La camera dei cantoni ha definitivamente bocciato una iniziativa parlamentare depositata dal consigliere nazionale Jacques Bourgeois (PLR/FR) e approvata per ben due volte dalla Camera del popolo.

Col suo atto parlamentare, il friburghese voleva escludere gli alimenti dal campo d'applicazione del "Cassis de Dijon" mediante una modifica della Legge sugli ostacoli tecnici al commercio (LOTC). L'introduzione di tale principio in Svizzera è stata approvata a metà giugno del 2009 dalle Camere federali.
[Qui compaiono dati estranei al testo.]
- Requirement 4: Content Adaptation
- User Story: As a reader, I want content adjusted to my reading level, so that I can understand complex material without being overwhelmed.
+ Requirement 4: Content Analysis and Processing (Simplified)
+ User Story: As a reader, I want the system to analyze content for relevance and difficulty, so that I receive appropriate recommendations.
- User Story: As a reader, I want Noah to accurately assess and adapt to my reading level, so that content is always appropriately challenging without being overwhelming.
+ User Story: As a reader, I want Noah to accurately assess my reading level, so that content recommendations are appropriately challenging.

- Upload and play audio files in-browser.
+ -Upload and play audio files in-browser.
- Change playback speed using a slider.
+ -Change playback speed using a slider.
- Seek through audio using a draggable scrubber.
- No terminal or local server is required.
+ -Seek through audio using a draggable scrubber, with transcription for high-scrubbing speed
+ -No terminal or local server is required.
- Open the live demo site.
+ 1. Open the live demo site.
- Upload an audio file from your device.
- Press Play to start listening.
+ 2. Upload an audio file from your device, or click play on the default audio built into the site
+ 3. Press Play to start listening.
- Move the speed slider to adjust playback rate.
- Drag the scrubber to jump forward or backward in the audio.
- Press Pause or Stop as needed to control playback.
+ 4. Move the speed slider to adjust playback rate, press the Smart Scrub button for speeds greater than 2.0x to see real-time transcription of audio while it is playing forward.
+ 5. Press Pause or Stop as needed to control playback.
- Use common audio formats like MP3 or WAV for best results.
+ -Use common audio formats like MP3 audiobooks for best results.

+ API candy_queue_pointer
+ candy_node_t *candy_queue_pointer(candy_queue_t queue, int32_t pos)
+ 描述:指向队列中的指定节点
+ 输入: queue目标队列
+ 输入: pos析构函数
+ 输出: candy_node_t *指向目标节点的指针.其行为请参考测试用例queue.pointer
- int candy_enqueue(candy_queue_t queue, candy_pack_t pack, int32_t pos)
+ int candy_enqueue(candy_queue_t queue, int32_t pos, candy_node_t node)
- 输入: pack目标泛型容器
La relativa normativa è entrata in vigore il primo luglio 2010.

In base al principio del "Cassis de Dijon" ciò che è legalmente fabbricato e messo in commercio nell'UE o nello Spazio economico europeo (SEE) può essere venduto liberamente anche in Svizzera, senza sottostare ad ulteriori controlli, e anche se non rispetta le prescrizioni elvetiche. Per le derrate alimentari è necessaria un'autorizzazione.

La legge prevede anche che i fabbricanti elvetici che lavorano unicamente per il mercato interno possono produrre in Svizzera i loro prodotti seguendo le prescrizioni dei paesi dell'UE o del SEE. Le uniche norme elvetiche che devono essere rispettate sono quelle sulla protezione dei lavoratori e degli animali.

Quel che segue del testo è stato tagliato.